*Image comparison data*.
= Beginning of Section =

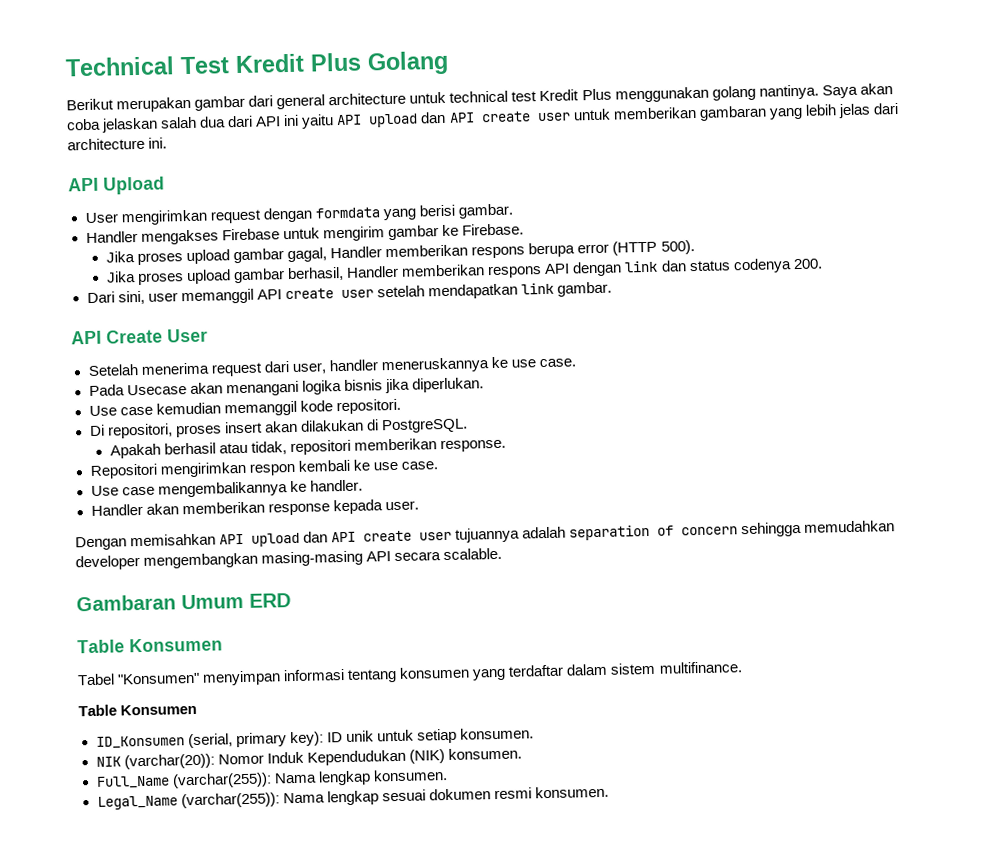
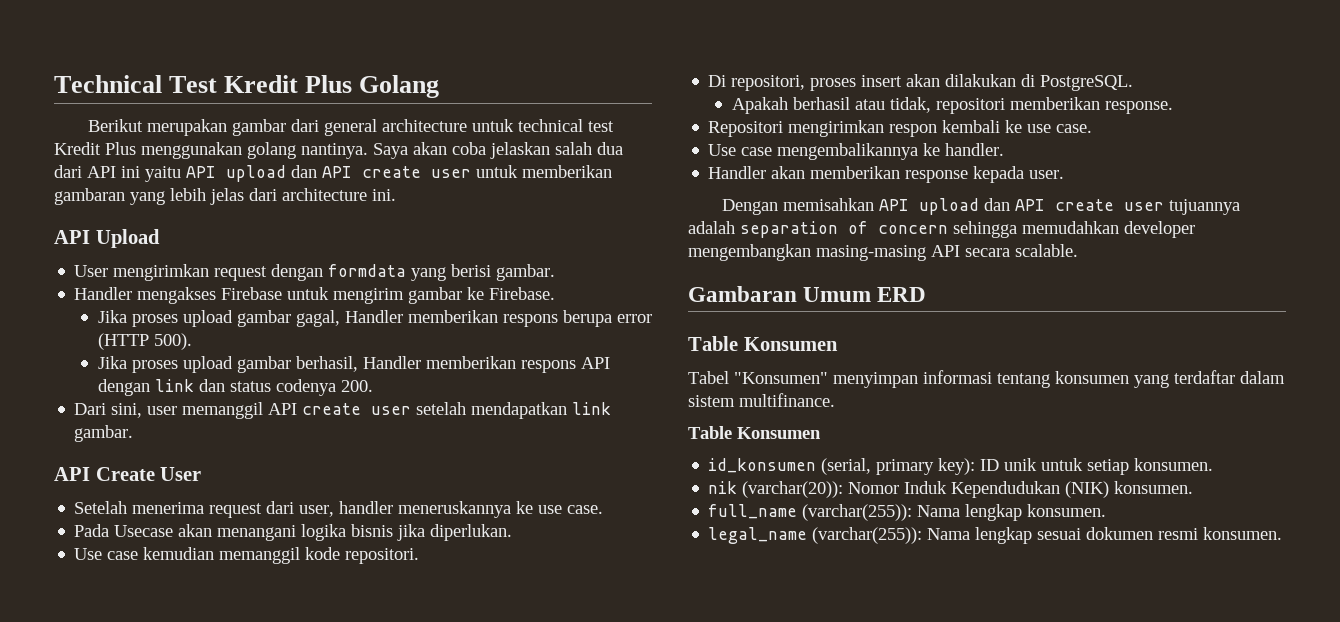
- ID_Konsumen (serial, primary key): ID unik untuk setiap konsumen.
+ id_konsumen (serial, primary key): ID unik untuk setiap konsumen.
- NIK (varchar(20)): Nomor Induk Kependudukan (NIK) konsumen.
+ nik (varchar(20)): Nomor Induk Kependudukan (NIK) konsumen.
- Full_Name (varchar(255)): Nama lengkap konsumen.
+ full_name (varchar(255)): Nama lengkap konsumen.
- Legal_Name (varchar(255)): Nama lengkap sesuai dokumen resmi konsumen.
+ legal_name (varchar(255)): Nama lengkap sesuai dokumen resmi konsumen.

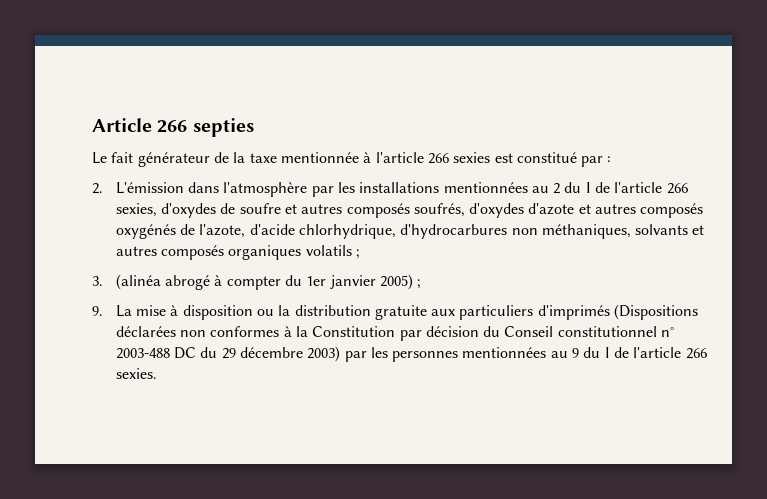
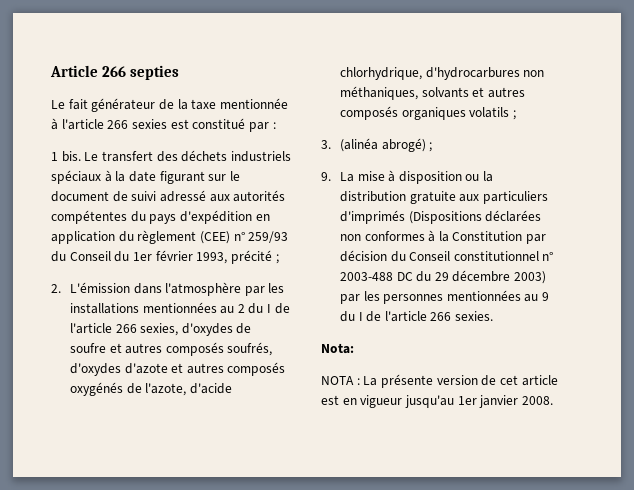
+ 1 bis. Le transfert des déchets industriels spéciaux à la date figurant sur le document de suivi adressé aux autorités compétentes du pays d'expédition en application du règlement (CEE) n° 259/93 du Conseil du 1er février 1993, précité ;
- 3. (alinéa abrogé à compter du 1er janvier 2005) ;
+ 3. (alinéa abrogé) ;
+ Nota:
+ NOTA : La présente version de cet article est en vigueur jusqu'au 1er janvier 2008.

= End of Section =

Your copy must hold every record above in its exact wording and must hold no pictures.

*SOLUTION TO THIS PROBLEM*.
- ID_Konsumen (serial, primary key): ID unik untuk setiap konsumen.
+ id_konsumen (serial, primary key): ID unik untuk setiap konsumen.
- NIK (varchar(20)): Nomor Induk Kependudukan (NIK) konsumen.
+ nik (varchar(20)): Nomor Induk Kependudukan (NIK) konsumen.
- Full_Name (varchar(255)): Nama lengkap konsumen.
+ full_name (varchar(255)): Nama lengkap konsumen.
- Legal_Name (varchar(255)): Nama lengkap sesuai dokumen resmi konsumen.
+ legal_name (varchar(255)): Nama lengkap sesuai dokumen resmi konsumen.

+ 1 bis. Le transfert des déchets industriels spéciaux à la date figurant sur le document de suivi adressé aux autorités compétentes du pays d'expédition en application du règlement (CEE) n° 259/93 du Conseil du 1er février 1993, précité ;
- 3. (alinéa abrogé à compter du 1er janvier 2005) ;
+ 3. (alinéa abrogé) ;
+ Nota:
+ NOTA : La présente version de cet article est en vigueur jusqu'au 1er janvier 2008.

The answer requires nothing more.